The patriarch of the Kirk-Farrington family was Theophilus Kirk. He was born on Yellow Creek, Jefferson County, Ohio on March 26, 1832. His parents were Theophilus Kirk, Sr. and Elizabeth Lowe Kirk. When young Theophilus was about five years old, the family relocated to Utica, Illinois, where his father purchased a flour and saw mill. The senior Mr. Kirk passed away three years later, in 1840. After the death of her husband, Mrs. Kirk moved her home and family of five children (Theophilus, Socrates, Michael, John, and Susan) to Iowa, settling seven miles from Dubuque at the Kirk's Hill Ranch. There, on the family ranch, Theophilus spent the rest of his childhood and youth.

Theophilus Kirk

In March of 1853, twenty-one year old Theophilus and his brother Socrates set out West to seek their fortunes. Their brothers Michael and John had preceded them to California, so the pair knew that they had family waiting out West who could help them get settled. Along with a party of men, Theophilus and Socrates drove a herd of cattle and horses across the country. It took the men over six months to traverse the continent from Missouri to California, following the North Platte Route. Arriving in California, they settled briefly in Sonora where they contracted to haul logs.
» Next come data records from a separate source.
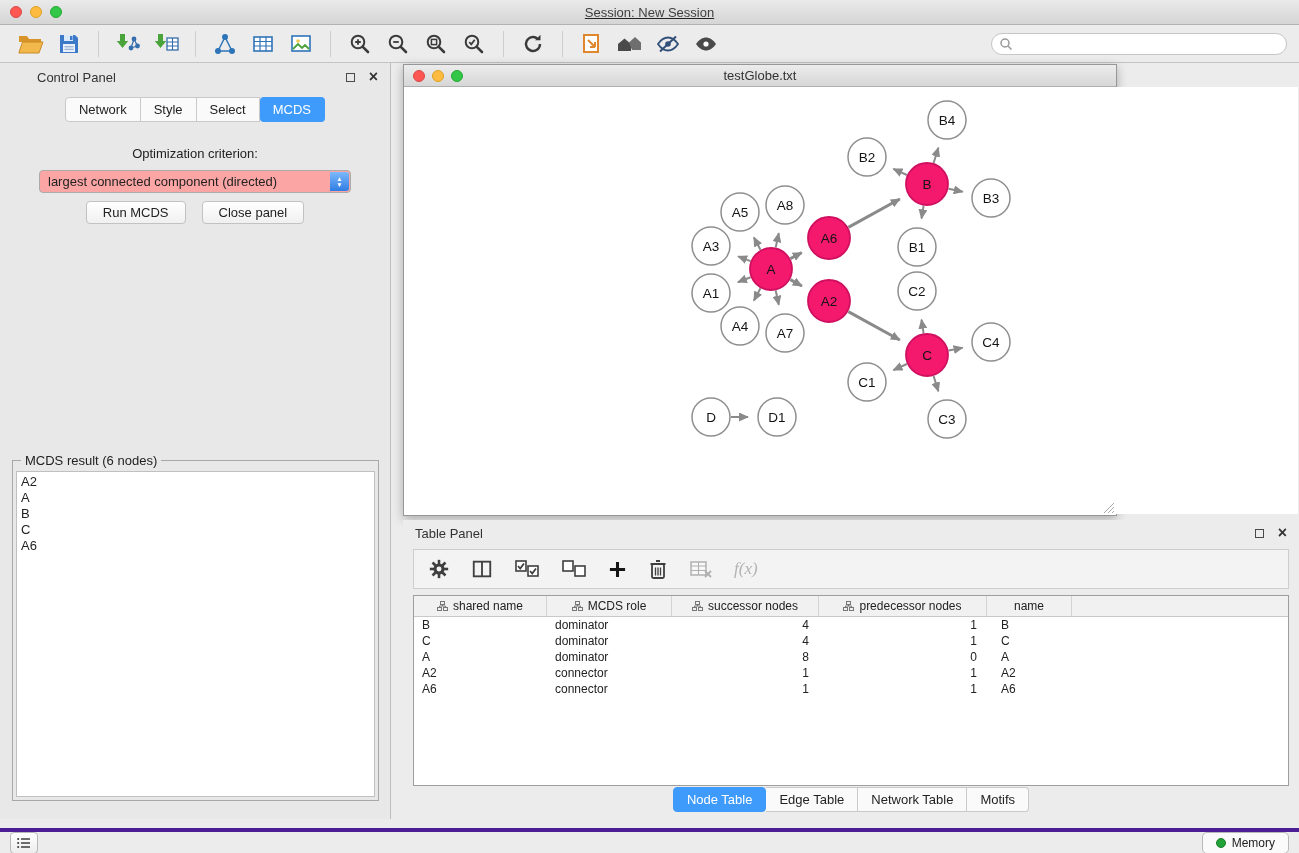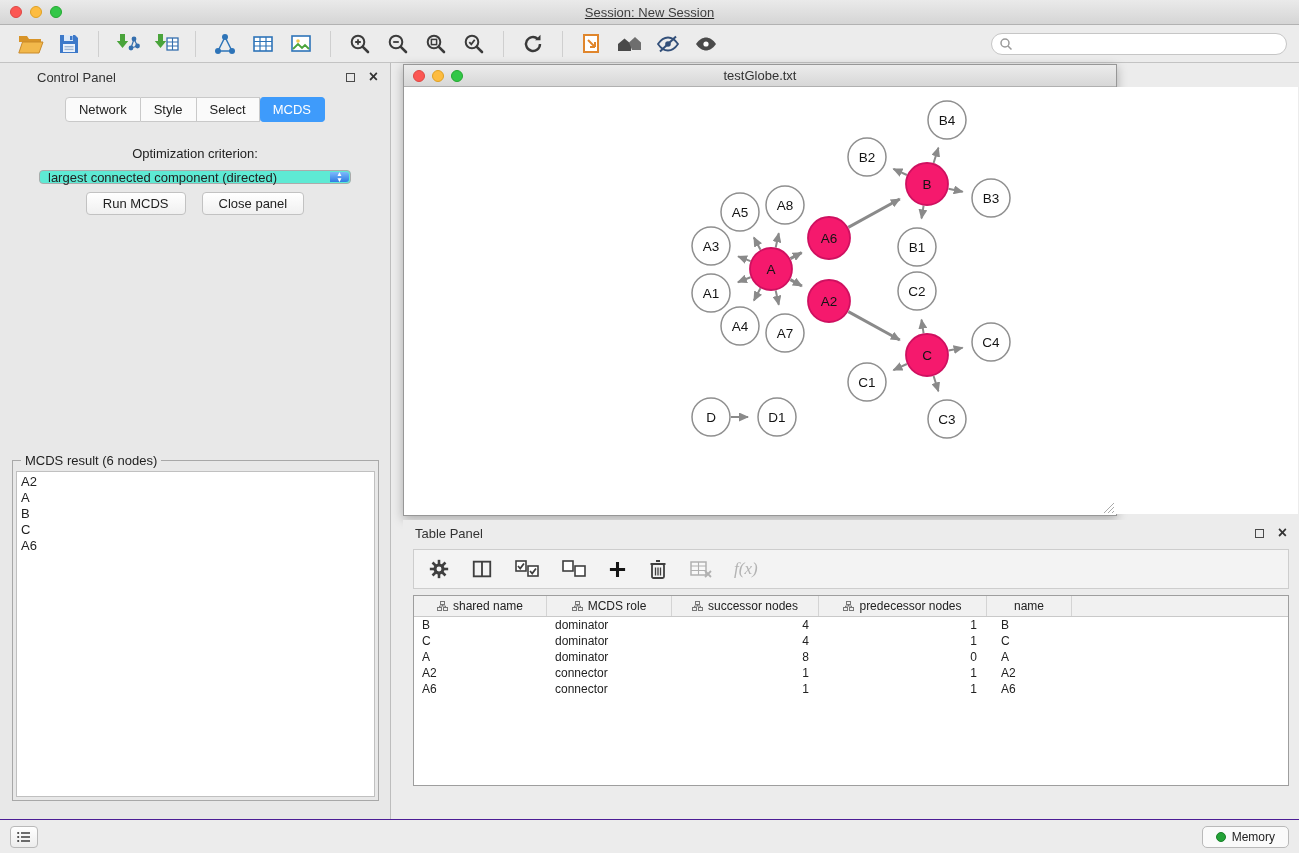--- a/index.html
+++ b/index.html
@@ -37,21 +37,21 @@
   .panel-header .spacer { flex:1; }
   .float-icon { width:9px; height:9px; border:1.5px solid #4a4a4a; margin-right:14px; }
   .close-icon { font-size:16px; font-weight:bold; color:#333; line-height:14px; }
   .cp-tabs { display:flex; justify-content:center; margin:6px 0 8px; }
   .seg-tab { padding:4px 13px; font-size:13px; background:#fafafa; color:#222;
     border:1px solid #c9c9c9; border-left:none; }
   .seg-tab:first-child { border-left:1px solid #c9c9c9; border-radius:4px 0 0 4px; }
   .seg-tab:last-child { border-radius:0 4px 4px 0; }
   .seg-tab.active { background:#3e9bfb; border-color:#3e9bfb; color:#fff; border-radius:4px; }
   .opt-label { text-align:center; margin-top:24px; }
-  .dropdown { width:312px; height:14px; margin:9px auto 8px; background:#5eead4;
+  .dropdown { width:312px; height:23px; margin:9px auto 8px; background:#fca5a5;
     border:1px solid #ababab; border-radius:4px; position:relative;
     display:flex; align-items:center; padding-left:8px; font-size:13px; }
   .dropdown .stepper { position:absolute; right:1px; top:1px; bottom:1px; width:19px;
     background:linear-gradient(#7db9fb,#2f7de4); border-radius:0 3px 3px 0;
     display:flex; flex-direction:column; align-items:center; justify-content:center;
     color:#fff; font-size:6.5px; line-height:6px; }
   .cp-buttons { display:flex; justify-content:center; gap:16px; margin-top:4px; }
   .mac-btn { padding:3px 16px; background:linear-gradient(#ffffff,#f0f0f0);
     border:1px solid #c2c2c2; border-radius:4px; font-size:13px; color:#222; cursor:default;
     font-family:"Liberation Sans",sans-serif; }
@@ -85,22 +85,22 @@
   .tp-head { background:#f1f1f1; border-bottom:1px solid #c9c9c9; height:21px; }
   .tp-head .cell { display:flex; align-items:center; justify-content:center; gap:5px;
     font-size:12px; color:#222; border-right:1px solid #d4d4d4; }
   .tp-head .cell:last-child { border-right:none; }
   .tp-row { height:16px; align-items:center; font-size:12px; }
   .tp-row .c { padding-left:8px; }
   .tp-row .num { text-align:right; padding-right:10px; }
   .tp-row .name { padding-left:14px; }
   .tp-tabs { position:absolute; left:0; right:0; bottom:7px; display:flex; justify-content:center; }
   
-  .statusbar { position:absolute; left:0; right:0; bottom:0; height:34px; background:#ececec;
-    border-top:1px solid #4c1d95; display:flex; align-items:center; padding:0 10px; }
+  .statusbar { position:absolute; left:0; right:0; bottom:0; height:25px; background:#ececec;
+    border-top:4px solid #4c1d95; display:flex; align-items:center; padding:0 10px; }
   .status-left-btn { width:28px; height:22px; border:1px solid #b9b9b9; border-radius:4px;
     background:linear-gradient(#fff,#ededed); display:flex; align-items:center; justify-content:center; }
   .memory-btn { margin-left:auto; display:flex; align-items:center; gap:6px; padding:3px 13px;
     border:1px solid #b9b9b9; border-radius:5px; background:#fafafa; font-size:12px; color:#222; }
   .memory-dot { width:10px; height:10px; border-radius:50%; background:#23a237; border:1px solid #178028; }
   .disabled { opacity:.42; }
 </style>
 </head>
 <body>
 
@@ -513,20 +513,26 @@
     </div>
     <div class="tp-row">
       <span class="c">A6</span>
       <span class="c">connector</span>
       <span class="num">1</span>
       <span class="num">1</span>
       <span class="name">A6</span>
         <span></span>
     </div>
   </div>
+  <div class="tp-tabs">
+    <span class="seg-tab active">Node Table</span>
+    <span class="seg-tab">Edge Table</span>
+    <span class="seg-tab">Network Table</span>
+    <span class="seg-tab">Motifs</span>
+  </div>
 </div>
 
 <div class="statusbar">
   <button class="status-left-btn">
     <svg width="14" height="12" viewBox="0 0 14 12">
       <g stroke="#3f3f3f" stroke-width="1.6">
           <path d="M4 2h9M4 6h9M4 10h9"></path>
         </g>
       <g fill="#3f3f3f">
           <circle cx="1.2" cy="2" r="1.1"></circle>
With the money raised from these ventures, Theophilus and Socrates were able to purchase 428 acres of land in Santa Clara County in 1858. They paid $8 an acre. This land was originally part of the Rancho San Juan Bautista Mexican land grant. They became ranchers, among the first in what would soon become a valley full of pastures, fields, and orchards. In 1881, the Kirk brothers purchased an adjoining 376 acres and expanded the ranch to include fruit trees, wheat, and barley.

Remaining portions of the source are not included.